- **Change listing data**
::::::::
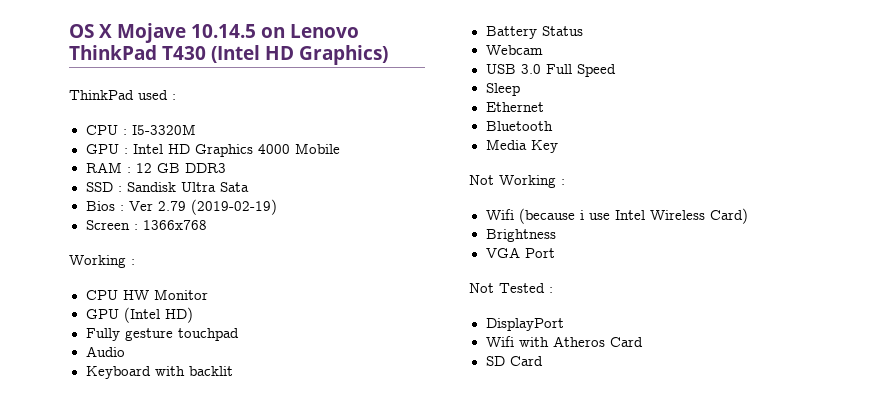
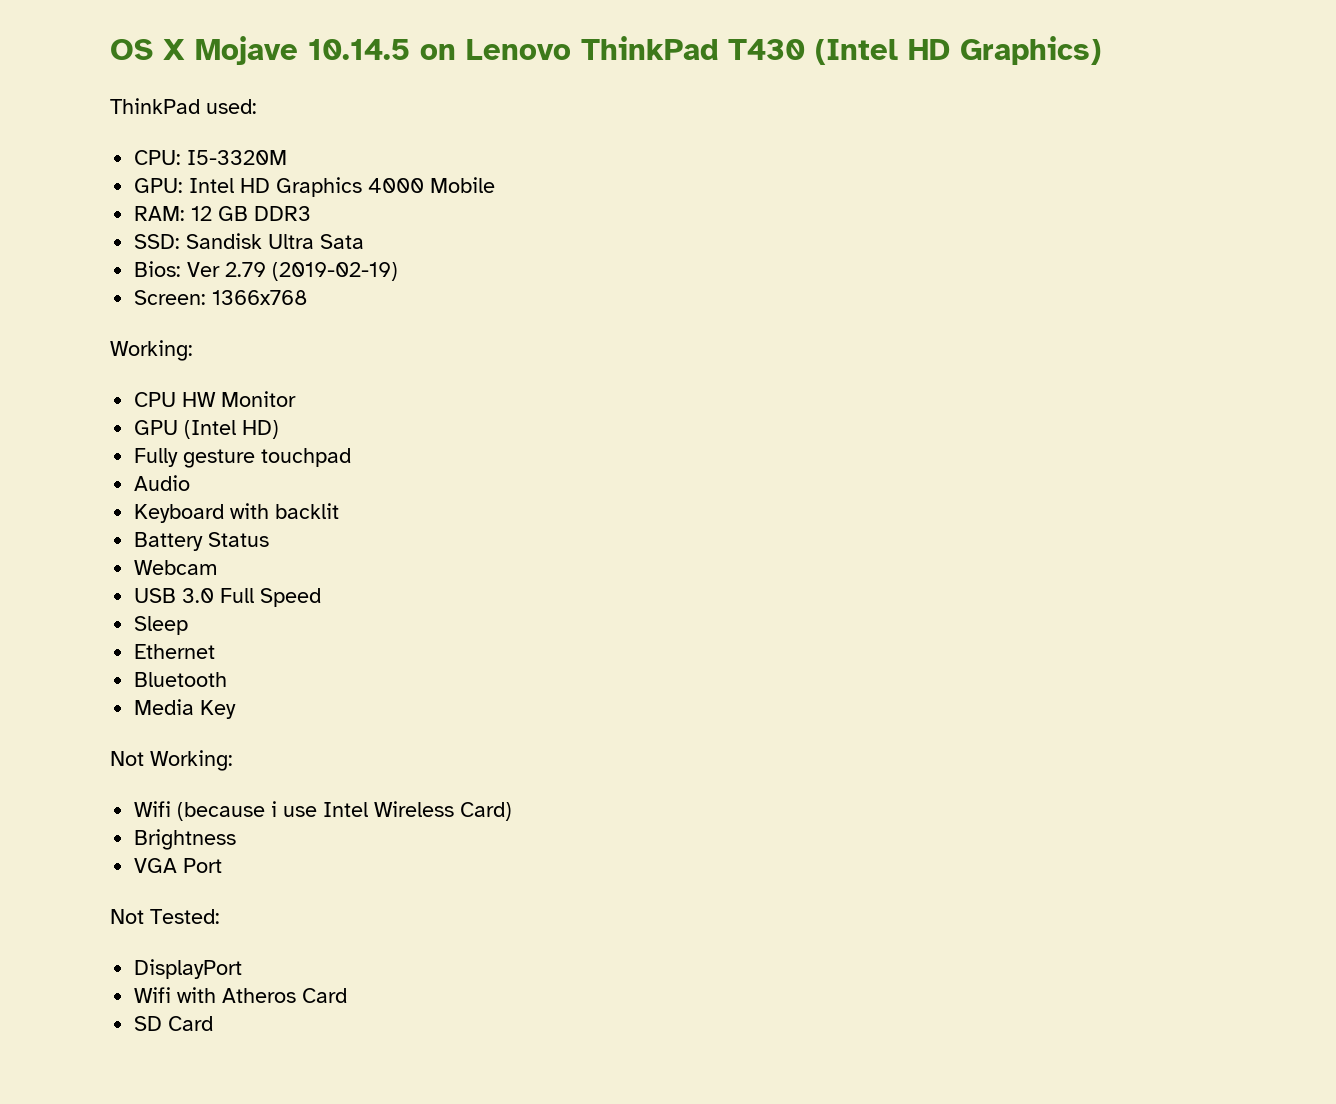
[138,90,176,100] [85,125,127,135] used : // CPU : -> [206,99,257,114] [134,150,182,165] used: // CPU:
[85,144,128,154] GPU : -> [134,178,184,193] GPU:
[85,162,131,173] RAM : -> [134,206,186,221] RAM:
[85,182,122,192] SSD : -> [134,234,181,249] SSD:
[85,201,124,211] Bios : -> [134,261,182,277] Bios:
[85,220,138,230] Screen : -> [134,290,207,305] Screen:
[69,255,135,268] Working : -> [110,340,193,361] Working:
[499,175,565,188] Working : -> [150,750,233,771] Working:
[499,283,553,293] Tested : -> [150,909,220,924] Tested:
::::::::
- **EXERCISE**
If a line of the data above contains "Working", copy it out.

- **ANSWER TO THIS EXERCISE**
[69,255,135,268] Working : -> [110,340,193,361] Working:
[499,175,565,188] Working : -> [150,750,233,771] Working:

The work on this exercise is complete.